Task description - Copy every line of the records below that holds the word "triggers".

++++

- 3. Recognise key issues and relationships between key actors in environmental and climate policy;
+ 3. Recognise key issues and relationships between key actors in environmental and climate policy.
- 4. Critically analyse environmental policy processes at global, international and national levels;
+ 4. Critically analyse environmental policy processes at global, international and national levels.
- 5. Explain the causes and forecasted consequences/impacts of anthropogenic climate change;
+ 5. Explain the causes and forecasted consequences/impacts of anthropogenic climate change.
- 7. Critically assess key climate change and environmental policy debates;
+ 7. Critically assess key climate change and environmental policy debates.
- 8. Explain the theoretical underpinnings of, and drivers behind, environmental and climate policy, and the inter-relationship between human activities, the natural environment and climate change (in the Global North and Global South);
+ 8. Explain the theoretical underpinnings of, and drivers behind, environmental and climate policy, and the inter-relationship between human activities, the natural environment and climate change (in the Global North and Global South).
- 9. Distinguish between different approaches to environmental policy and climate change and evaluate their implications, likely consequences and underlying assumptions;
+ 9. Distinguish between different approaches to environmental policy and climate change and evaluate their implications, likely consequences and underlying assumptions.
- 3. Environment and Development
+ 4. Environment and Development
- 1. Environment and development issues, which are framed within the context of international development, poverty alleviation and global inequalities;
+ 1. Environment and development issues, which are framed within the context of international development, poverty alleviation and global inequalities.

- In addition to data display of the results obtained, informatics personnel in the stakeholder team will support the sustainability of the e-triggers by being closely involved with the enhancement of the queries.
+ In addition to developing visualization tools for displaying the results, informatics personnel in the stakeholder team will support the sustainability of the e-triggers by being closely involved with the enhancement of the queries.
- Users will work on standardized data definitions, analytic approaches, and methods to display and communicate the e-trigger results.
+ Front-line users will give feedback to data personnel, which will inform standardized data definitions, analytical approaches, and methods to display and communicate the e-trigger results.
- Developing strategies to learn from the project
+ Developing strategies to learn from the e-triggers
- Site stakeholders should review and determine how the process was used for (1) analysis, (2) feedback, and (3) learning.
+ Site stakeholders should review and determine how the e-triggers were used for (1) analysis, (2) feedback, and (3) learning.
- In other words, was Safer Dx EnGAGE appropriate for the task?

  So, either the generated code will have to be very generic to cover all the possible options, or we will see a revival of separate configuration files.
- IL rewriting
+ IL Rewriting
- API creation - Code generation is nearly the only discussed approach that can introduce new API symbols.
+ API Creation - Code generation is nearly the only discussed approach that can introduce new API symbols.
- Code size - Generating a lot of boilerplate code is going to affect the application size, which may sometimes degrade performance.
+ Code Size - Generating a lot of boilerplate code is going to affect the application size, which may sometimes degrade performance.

++++

Solution for this problem -
- In addition to data display of the results obtained, informatics personnel in the stakeholder team will support the sustainability of the e-triggers by being closely involved with the enhancement of the queries.
+ In addition to developing visualization tools for displaying the results, informatics personnel in the stakeholder team will support the sustainability of the e-triggers by being closely involved with the enhancement of the queries.
+ Developing strategies to learn from the e-triggers
+ Site stakeholders should review and determine how the e-triggers were used for (1) analysis, (2) feedback, and (3) learning.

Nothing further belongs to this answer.